Indeed, it is turning into a family affair, the project. Their son, Jack, is going to join in on one of the episodes. He is jazzed. Already, too, Eustace’s own dad has made a cameo. “My father has not seen Dean for 20 years and the first time they talked was on (the) podcast. And Dean apologized to him.”

And what about Tori herself — the so-called Other Woman, from all these years ago, who went on to have five (!) children with Dean, and whose own marriage to him has been under the microscope lately (is it in trouble?)? Eustace tells me that Spelling is supportive of the podcast, and there is a strong possibility she is going to come on an ep, as well.

Asked to offer some advice to another more recent celebrity couple, right in the muck of a bitter split these days — that would be Olivia Wilde and Jason Sudeikis — Eustace is perspicacious: “Somewhere in the middle is the truth of all of that. It has been ugly on both sides. But when you are in that situation — unless you are highly evolved” — tiny chuckle — “it is very difficult. What I would say to them is: try to take yourself out of the moment, and look at it down the line. Especially with kids involved. How can I make this a good divorce?”

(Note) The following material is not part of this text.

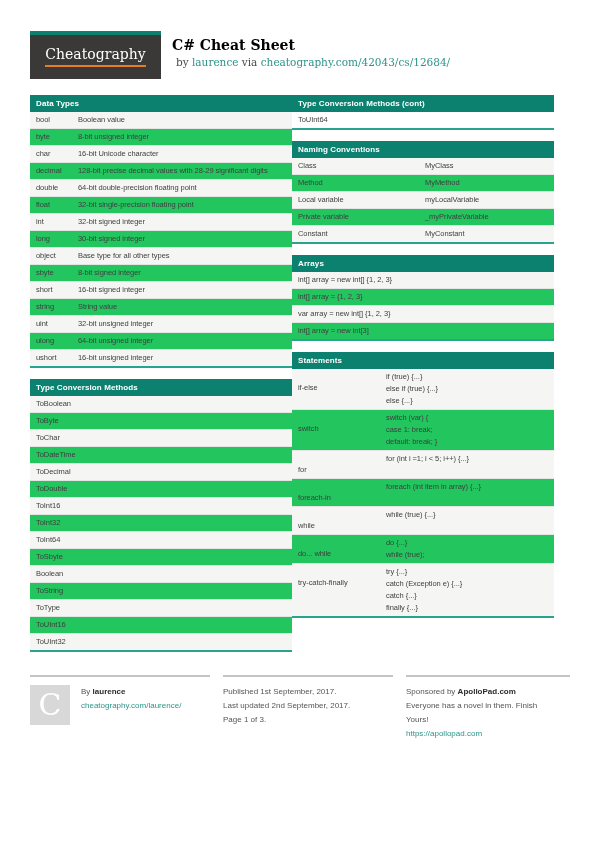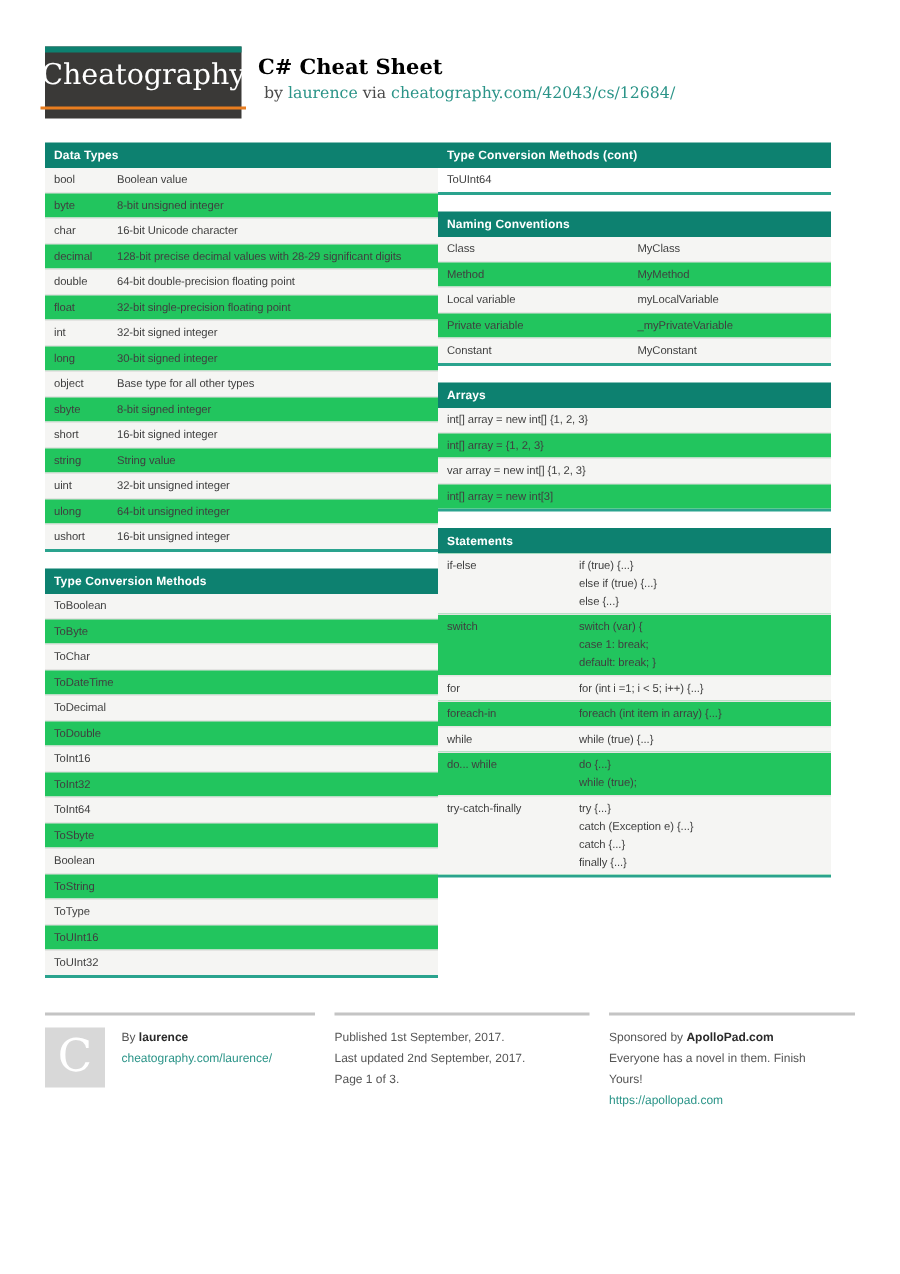"Cheatography" .logo-text { font-size: 19px -> 14px; padding-bottom: 11px -> 4px }
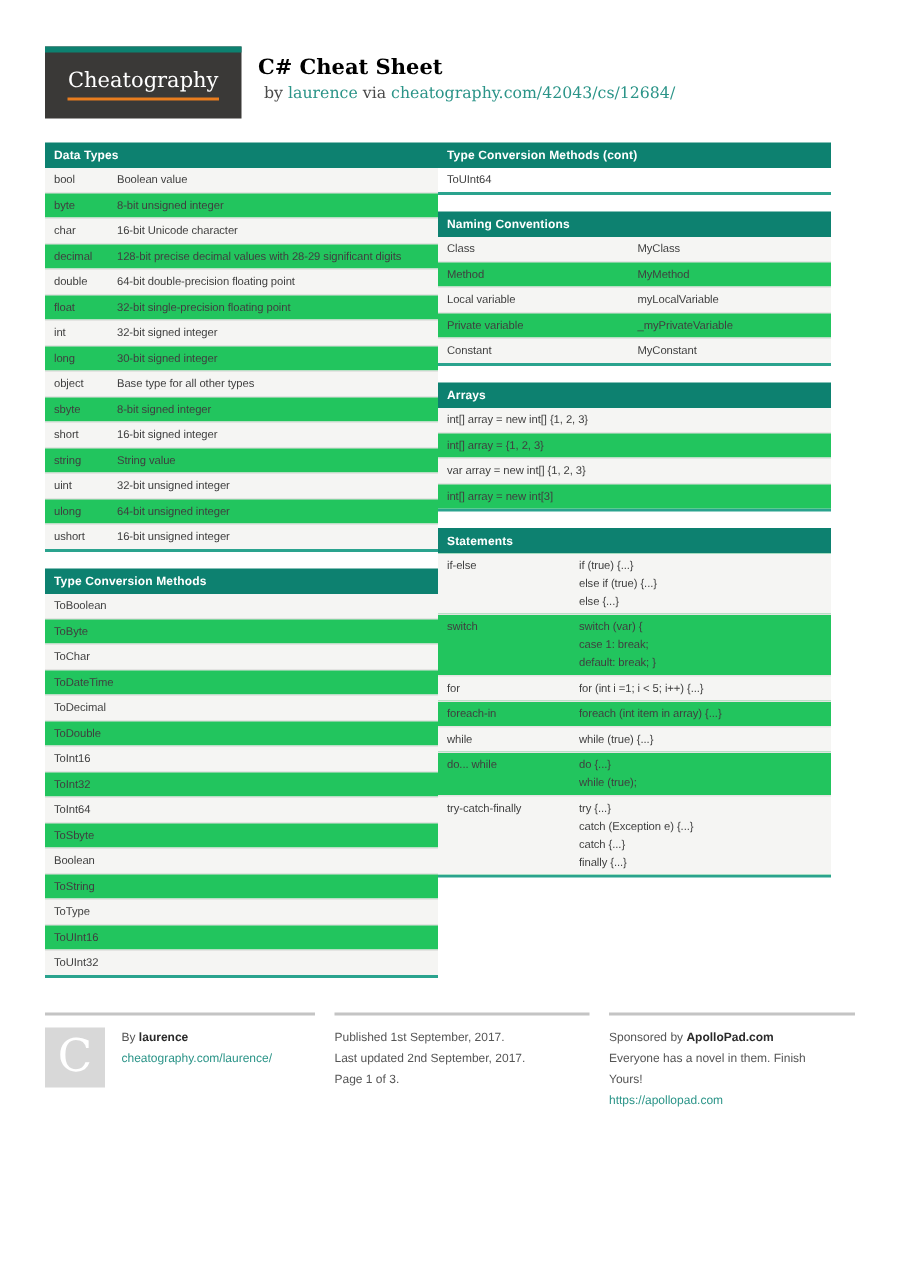"if-else" .k-mid .k { margin-top: none -> 11px }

Turning to the idea of “debilitating shame” — one that so many people naturally shoulder when a marriage reaches the end of its time — she says, “that is a poisonous idea” and “shame, of course, is the most damaging emotion ever.”

Caps Eustace: “When I look back at these people — the two of us, me and Dean, from years ago — I have such compassion for them.”

“Ex’s & Uh-Oh’s” is available on all podcast platforms, and is dropping episodes weekly.